• REQUIREMENT:
From the entries below, please output exactly the lines starting at the one containing "- Although the" and ending at the one containing "- Shulman (2000)", both included.

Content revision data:
■ ■ ■
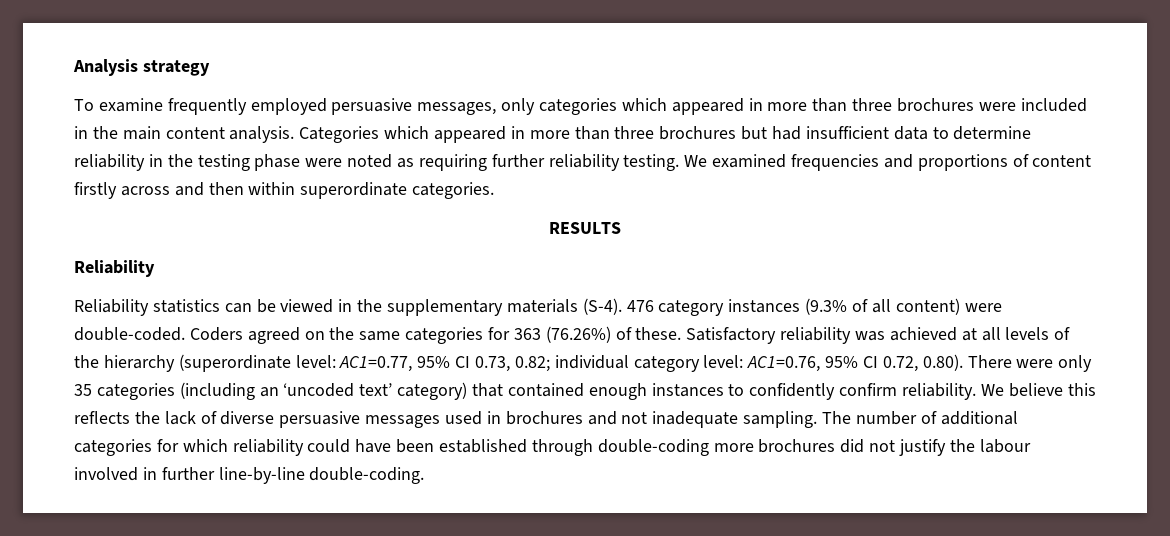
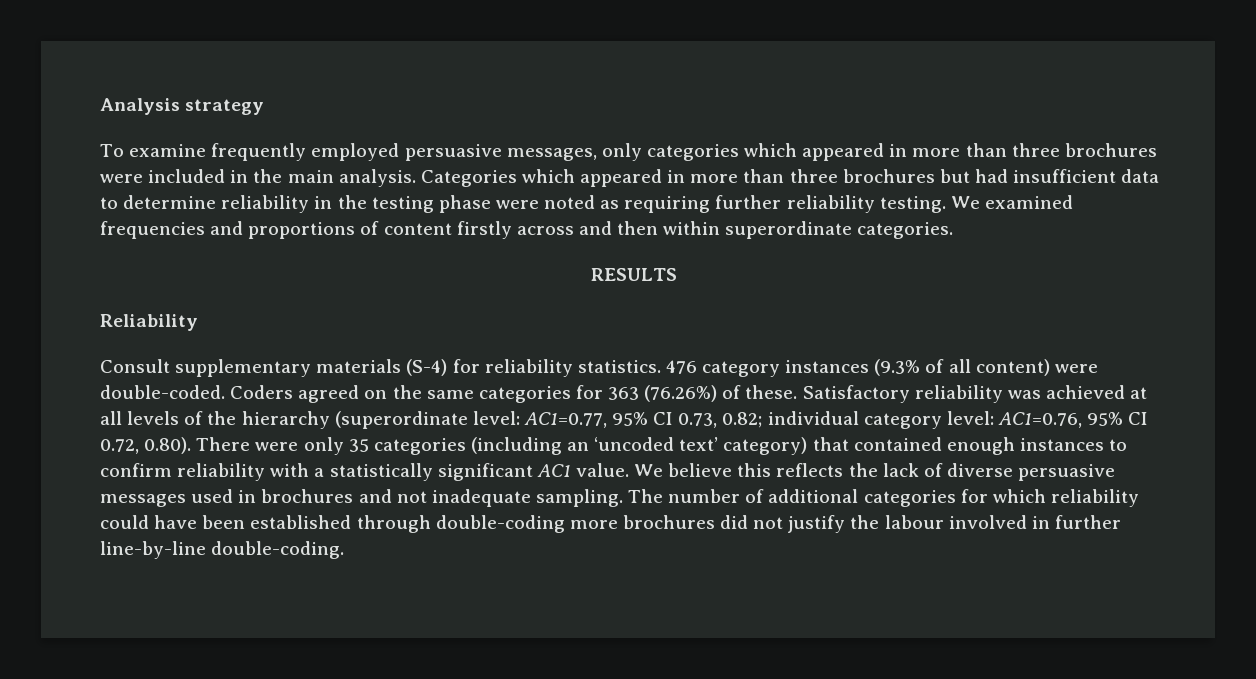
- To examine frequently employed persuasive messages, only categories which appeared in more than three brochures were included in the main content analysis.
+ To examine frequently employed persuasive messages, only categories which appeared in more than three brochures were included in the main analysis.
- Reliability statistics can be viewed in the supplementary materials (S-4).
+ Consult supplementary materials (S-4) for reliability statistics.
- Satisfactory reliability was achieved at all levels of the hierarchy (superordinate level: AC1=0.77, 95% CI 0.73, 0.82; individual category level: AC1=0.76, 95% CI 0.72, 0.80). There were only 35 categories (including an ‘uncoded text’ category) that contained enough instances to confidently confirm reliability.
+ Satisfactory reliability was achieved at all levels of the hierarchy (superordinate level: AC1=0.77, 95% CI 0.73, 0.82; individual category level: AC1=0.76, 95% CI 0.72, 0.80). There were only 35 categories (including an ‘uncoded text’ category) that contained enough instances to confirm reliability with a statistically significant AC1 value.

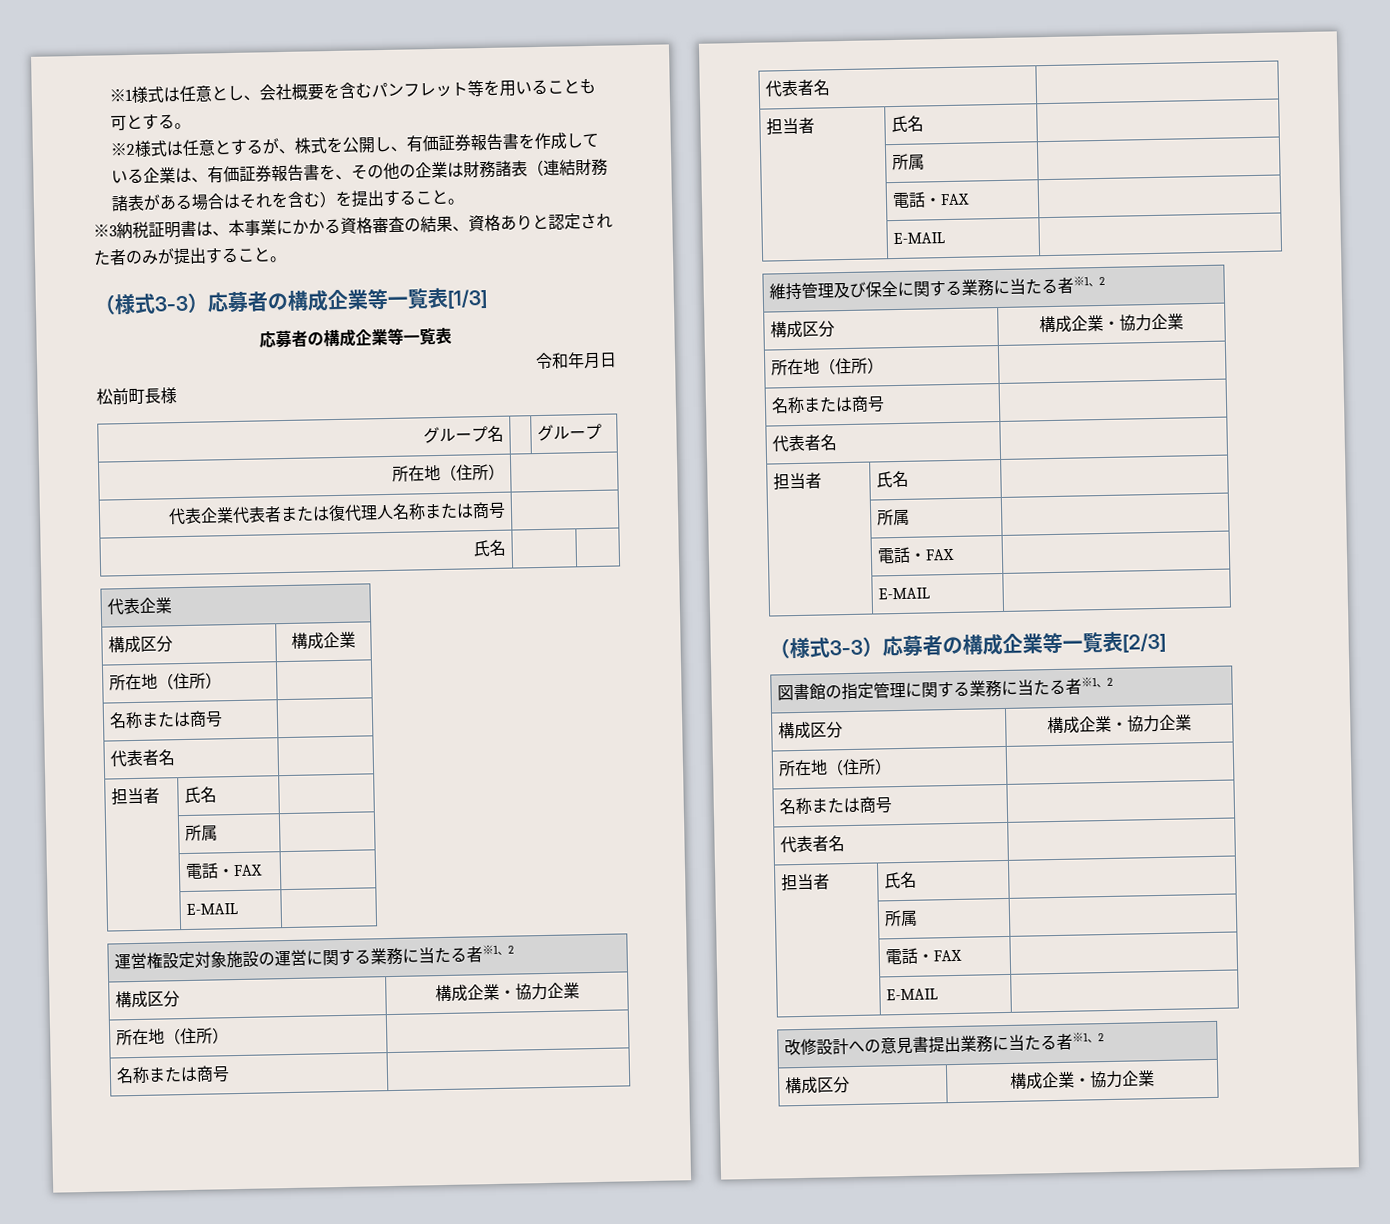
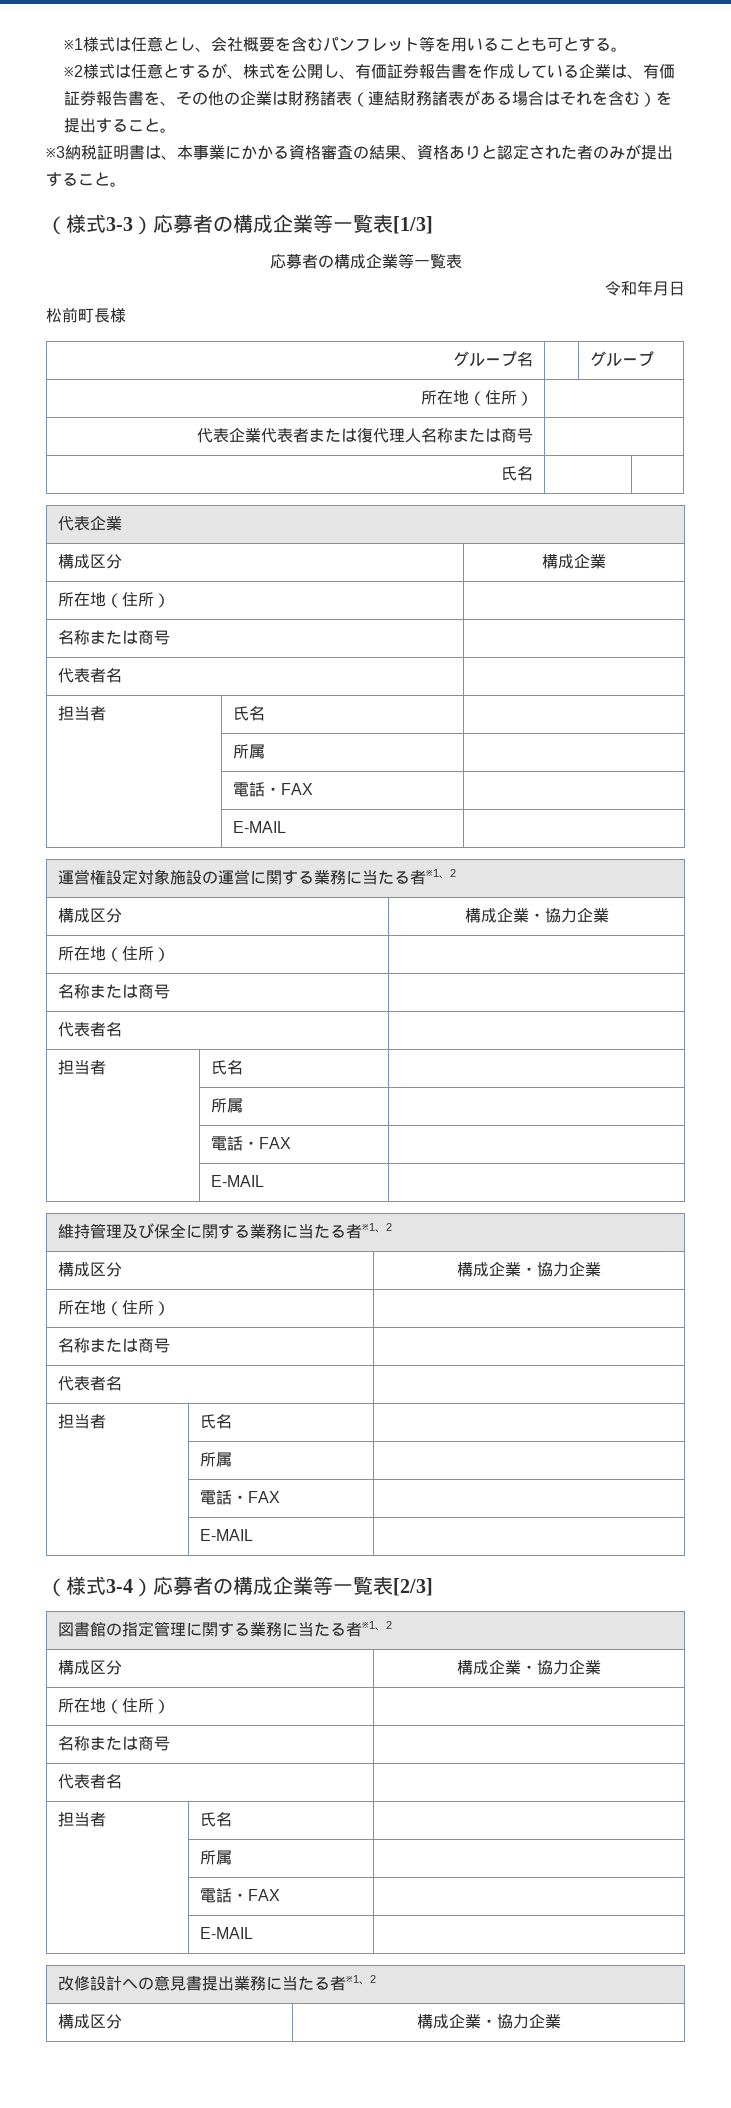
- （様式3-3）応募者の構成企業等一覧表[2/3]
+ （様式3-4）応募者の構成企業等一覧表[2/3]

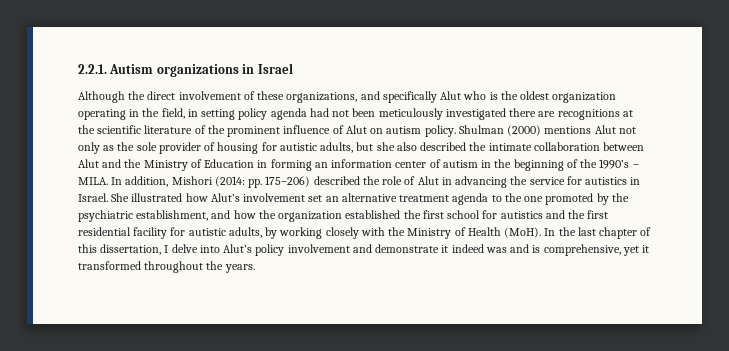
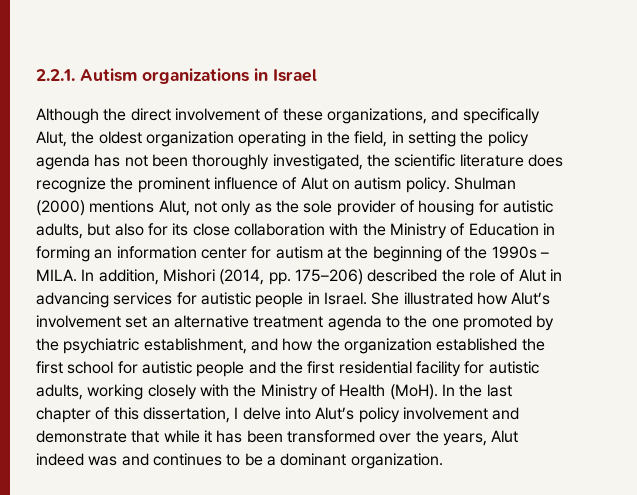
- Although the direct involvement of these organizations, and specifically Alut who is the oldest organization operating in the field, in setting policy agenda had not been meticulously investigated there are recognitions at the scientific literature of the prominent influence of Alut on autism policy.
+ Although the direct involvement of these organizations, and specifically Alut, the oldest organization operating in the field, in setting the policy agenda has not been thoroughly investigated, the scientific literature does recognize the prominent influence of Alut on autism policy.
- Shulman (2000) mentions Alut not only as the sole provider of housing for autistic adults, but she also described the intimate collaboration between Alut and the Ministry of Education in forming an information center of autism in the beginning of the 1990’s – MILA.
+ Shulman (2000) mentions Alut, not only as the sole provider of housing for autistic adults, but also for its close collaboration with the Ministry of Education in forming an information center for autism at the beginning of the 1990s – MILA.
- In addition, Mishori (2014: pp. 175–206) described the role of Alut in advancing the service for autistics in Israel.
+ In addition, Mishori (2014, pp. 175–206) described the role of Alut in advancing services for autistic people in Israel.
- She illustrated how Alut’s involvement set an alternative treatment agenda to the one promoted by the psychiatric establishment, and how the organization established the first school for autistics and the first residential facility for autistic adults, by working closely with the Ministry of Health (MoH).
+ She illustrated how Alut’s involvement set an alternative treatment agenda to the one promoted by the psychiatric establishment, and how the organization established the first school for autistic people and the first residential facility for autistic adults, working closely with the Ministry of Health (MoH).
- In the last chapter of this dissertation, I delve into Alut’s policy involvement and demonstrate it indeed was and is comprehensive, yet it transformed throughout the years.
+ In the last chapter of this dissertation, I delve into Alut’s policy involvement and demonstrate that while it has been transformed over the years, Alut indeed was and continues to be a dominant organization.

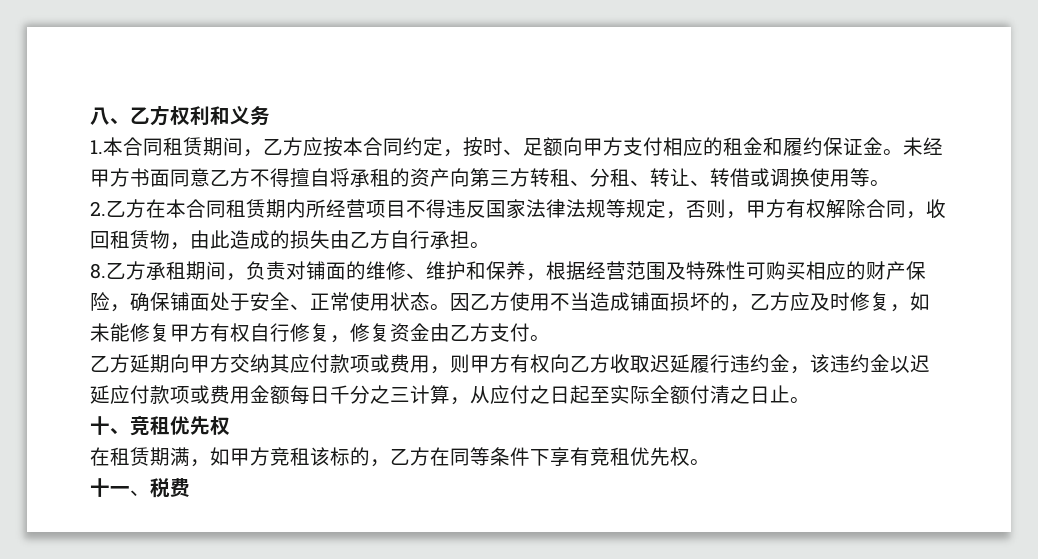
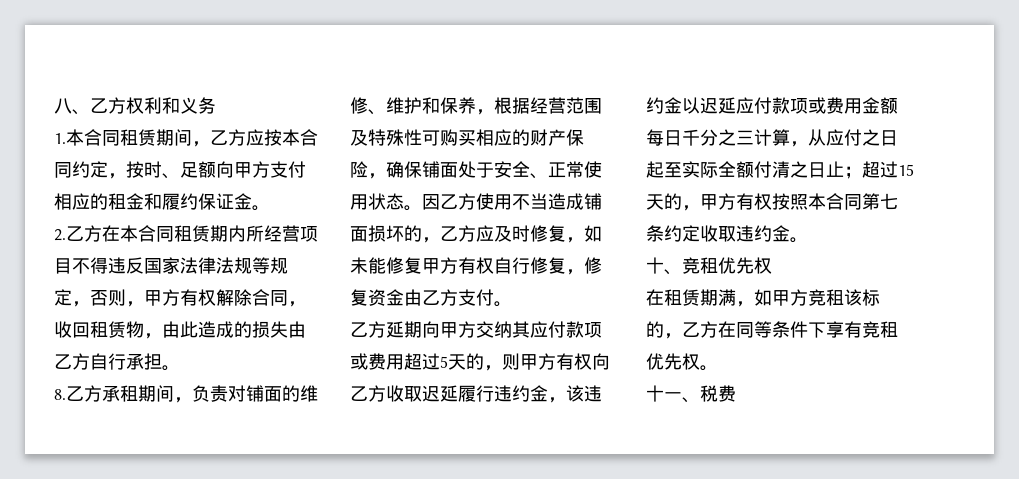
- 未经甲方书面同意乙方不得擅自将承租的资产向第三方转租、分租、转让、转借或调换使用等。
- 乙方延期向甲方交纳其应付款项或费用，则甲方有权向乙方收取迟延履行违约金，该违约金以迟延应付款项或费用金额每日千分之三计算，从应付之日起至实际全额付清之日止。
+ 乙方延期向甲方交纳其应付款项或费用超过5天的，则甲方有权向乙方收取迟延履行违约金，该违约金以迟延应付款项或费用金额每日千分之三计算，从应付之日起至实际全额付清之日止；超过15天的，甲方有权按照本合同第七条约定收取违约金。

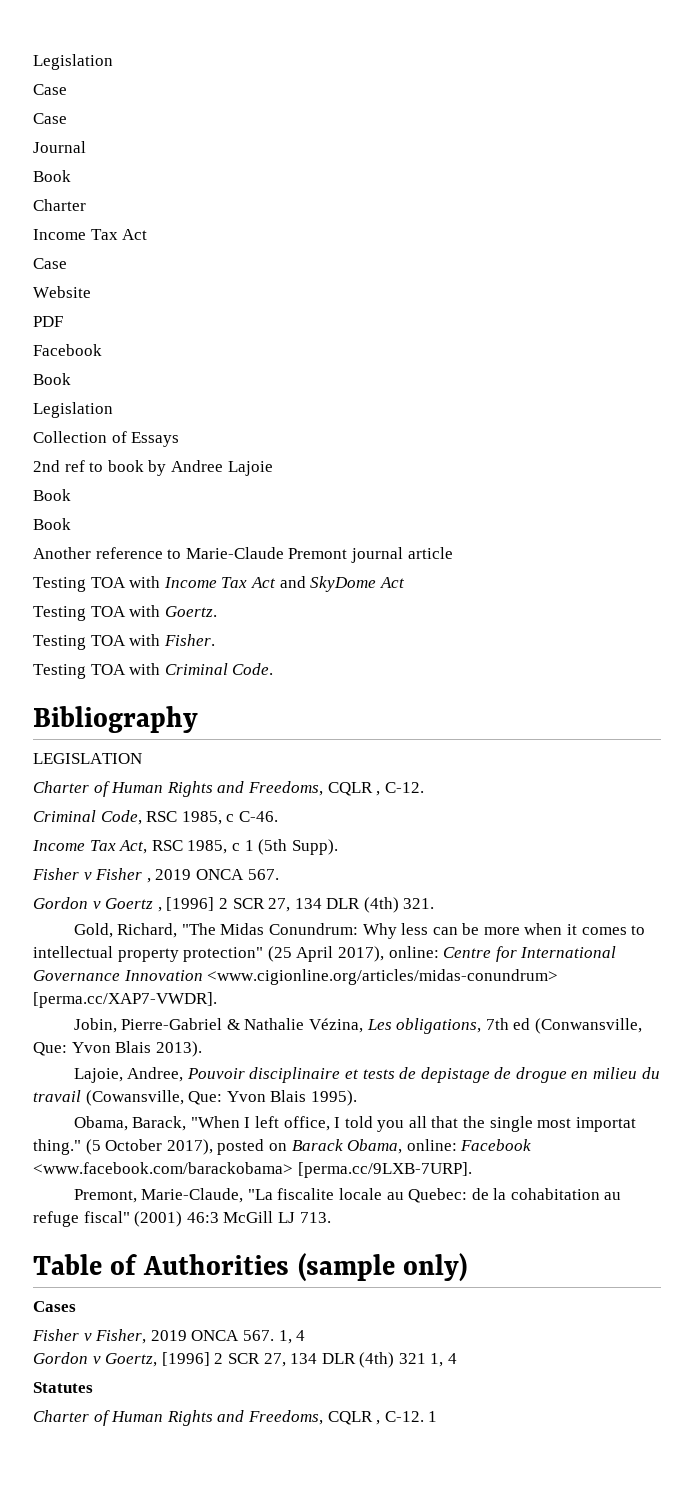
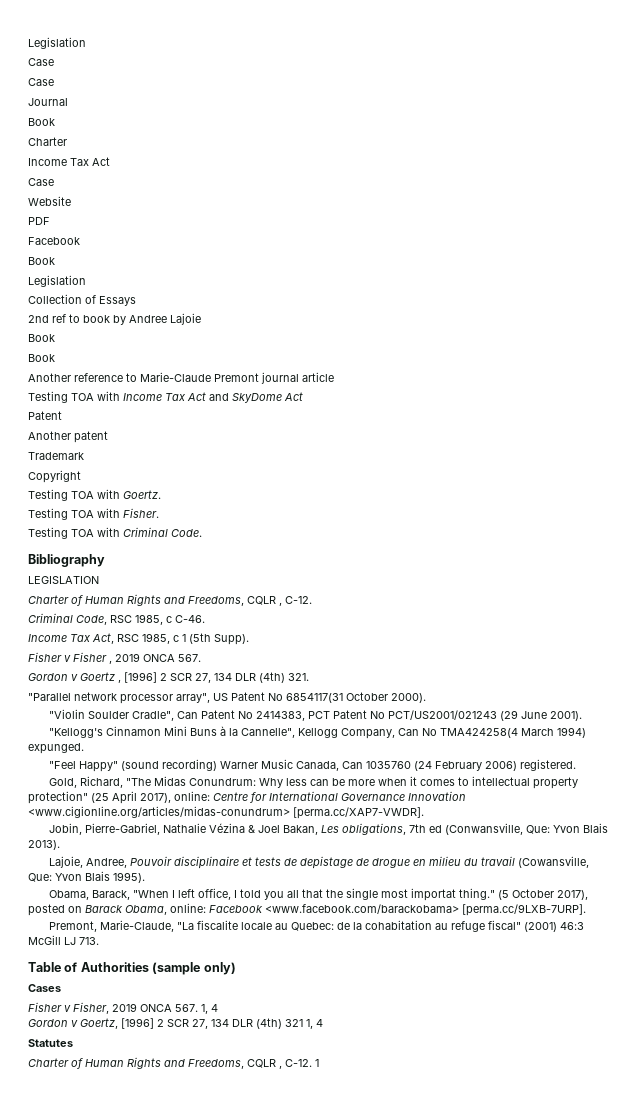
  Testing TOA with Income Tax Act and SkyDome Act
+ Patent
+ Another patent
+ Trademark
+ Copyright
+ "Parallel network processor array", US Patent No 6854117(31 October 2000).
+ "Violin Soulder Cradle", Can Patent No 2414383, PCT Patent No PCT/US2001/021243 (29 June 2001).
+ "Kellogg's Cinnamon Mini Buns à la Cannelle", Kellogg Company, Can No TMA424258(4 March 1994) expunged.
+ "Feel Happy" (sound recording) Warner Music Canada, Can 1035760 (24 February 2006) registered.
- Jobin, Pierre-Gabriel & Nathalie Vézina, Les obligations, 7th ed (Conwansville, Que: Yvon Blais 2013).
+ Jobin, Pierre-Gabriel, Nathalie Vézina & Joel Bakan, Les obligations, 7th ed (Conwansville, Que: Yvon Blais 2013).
■ ■ ■
• ANSWER TO THIS PROBLEM:
- Although the direct involvement of these organizations, and specifically Alut who is the oldest organization operating in the field, in setting policy agenda had not been meticulously investigated there are recognitions at the scientific literature of the prominent influence of Alut on autism policy.
+ Although the direct involvement of these organizations, and specifically Alut, the oldest organization operating in the field, in setting the policy agenda has not been thoroughly investigated, the scientific literature does recognize the prominent influence of Alut on autism policy.
- Shulman (2000) mentions Alut not only as the sole provider of housing for autistic adults, but she also described the intimate collaboration between Alut and the Ministry of Education in forming an information center of autism in the beginning of the 1990’s – MILA.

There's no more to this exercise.